Stanton argues that the combination of General’s purchase of automobile parts from a Massachusetts company and its sale of its “Hummer” vehicles to a Boston dealership is sufficient to satisfy the “transacting business” requirements of §3(a). However, the statute obligated Stanton to demonstrate not only that General transacted business in this State, but also that Stanton’s injuries arose from such transaction of business. New Hampshire Ins. Guar. Assn. v. Markem Corp., supra at 347: Tatro v. Manor Care, Inc., 416 Mass. 763, 767 (1994); Good Hope Indus., Inc. v. Ryder Scott Co., supra at 6-7. Clearly, Stanton's fall during a snowstorm in Indiana *42was unrelated to any sale by General of its vehicles in Boston. Further, Stanton’s injuries at least arguably arose not from General’s purchase of automobile component parts, but from Stanton’s own contract with Roberts Express, the carrier which brought him to Indiana.
3. Stanton fares no better in his reliance on G.L.c. 233, §382 as a basis for personal jurisdiction herein. A trial court may assert jurisdiction over a foreign corporation pursuant to §38 when:
the corporation's activities affect the commerce of Massachusetts substantially so that the state has an interest in regulating the general conduct of those activities (‘doing business’), or... the corporation’s activities in Massachusetts have so affected the particular transaction at issue that it is appropriate to hear the claim in a Massachusetts court. We are not satisfied that jurisdiction would obtain in the absence of both these conditions [citations omitted].
Caso v. Lafayette Radio Electronics Corp., 370 F.2d 707, 712 (1st Cir. 1966). As noted, Stanton has not demonstrated that General’s sale of its automobile to a Boston dealership had any affect on, or connection with, his injuries. Moreover, Stanton has failed to establish that General’s activities in Massachusetts are so extensive and systematic that they approximate the regular conduct of a domestic corporation and amount to “doing business” within the Commonwealth. Howse v. Zimmer Mfgr. Co., 757 F.2d 448, 451 (1st Cir. 1985); Caso v. Lafayette Radio Electronics Corp., supra at 711-712. To the contrary, General’s only business relationship with Massachusetts is the sale of motor vehicles to an independent dealership in Boston, and the volume and conduct of such sales remain undisclosed. General does not have an office, telephone,.employees, bank accounts or property in Massachusetts. In short, General does not conduct business here.
Accordingly, as no statutory basis for the trial court’s proper exercise of personal jurisdiction over defendant AM General Corporation has been demonstrated, General’s motion to dismiss should have been allowed. The trial court’s denial of General’s Mass. R. Civ. R, Rule 12(b)(2) motion is hereby reversed, and a judgment of dismissal is to be entered.3
So ordered.

 Stanton apparently never conducted any discovery regarding the volume and nature of General’s business within the Commonwealth.
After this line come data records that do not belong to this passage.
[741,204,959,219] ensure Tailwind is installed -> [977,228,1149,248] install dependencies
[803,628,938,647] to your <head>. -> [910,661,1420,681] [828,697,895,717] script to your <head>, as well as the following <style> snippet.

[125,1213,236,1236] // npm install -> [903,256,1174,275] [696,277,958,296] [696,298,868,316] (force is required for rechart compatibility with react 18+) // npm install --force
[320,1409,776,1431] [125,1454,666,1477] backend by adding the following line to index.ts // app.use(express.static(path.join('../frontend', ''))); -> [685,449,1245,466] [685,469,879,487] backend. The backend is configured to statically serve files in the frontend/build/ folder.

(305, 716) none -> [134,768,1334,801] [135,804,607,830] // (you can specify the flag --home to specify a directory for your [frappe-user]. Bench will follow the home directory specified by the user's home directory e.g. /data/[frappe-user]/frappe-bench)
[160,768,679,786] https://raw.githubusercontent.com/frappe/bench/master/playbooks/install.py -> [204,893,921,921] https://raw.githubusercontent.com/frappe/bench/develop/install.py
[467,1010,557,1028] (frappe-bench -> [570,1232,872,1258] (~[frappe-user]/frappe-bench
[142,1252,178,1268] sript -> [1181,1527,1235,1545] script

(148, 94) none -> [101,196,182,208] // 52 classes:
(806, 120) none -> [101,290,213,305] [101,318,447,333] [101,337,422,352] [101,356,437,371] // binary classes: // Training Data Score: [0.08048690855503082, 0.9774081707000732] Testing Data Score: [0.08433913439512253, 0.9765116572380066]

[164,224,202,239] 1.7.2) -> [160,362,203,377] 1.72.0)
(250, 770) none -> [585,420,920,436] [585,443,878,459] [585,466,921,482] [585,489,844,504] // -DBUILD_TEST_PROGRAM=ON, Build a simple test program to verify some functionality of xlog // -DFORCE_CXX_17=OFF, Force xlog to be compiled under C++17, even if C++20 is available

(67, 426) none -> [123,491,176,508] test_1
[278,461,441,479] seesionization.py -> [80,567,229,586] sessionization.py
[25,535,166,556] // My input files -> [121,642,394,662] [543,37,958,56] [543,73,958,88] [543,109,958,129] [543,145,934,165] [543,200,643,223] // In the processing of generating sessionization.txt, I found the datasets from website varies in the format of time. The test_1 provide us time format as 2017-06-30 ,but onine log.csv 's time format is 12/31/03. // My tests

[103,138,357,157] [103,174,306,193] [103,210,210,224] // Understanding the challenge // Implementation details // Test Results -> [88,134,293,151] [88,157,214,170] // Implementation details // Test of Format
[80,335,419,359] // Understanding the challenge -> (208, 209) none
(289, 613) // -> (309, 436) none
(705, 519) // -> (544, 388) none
 Section 38 of G.L.c. 233 provides: “In any action against a foreign corporation, except an insurance company, which has a usual place of business in the commonwealth, or, with or without such usual place of business, is engaged in or soliciting business in the commonwealth, permanently or temporarily, service may be made in accordance with the provisions of the preceding section relative to service on domestic corporations in general, instead of upon the state secretary under section fifteen of chapter one hundred and eighty-one.”

 As personal jurisdiction over the defendant was not established, it is unnecessary to address the issue of forum non conveniens. See Green v. Manhattanville College, 40 Mass. App. Ct. 76, 78 (1996).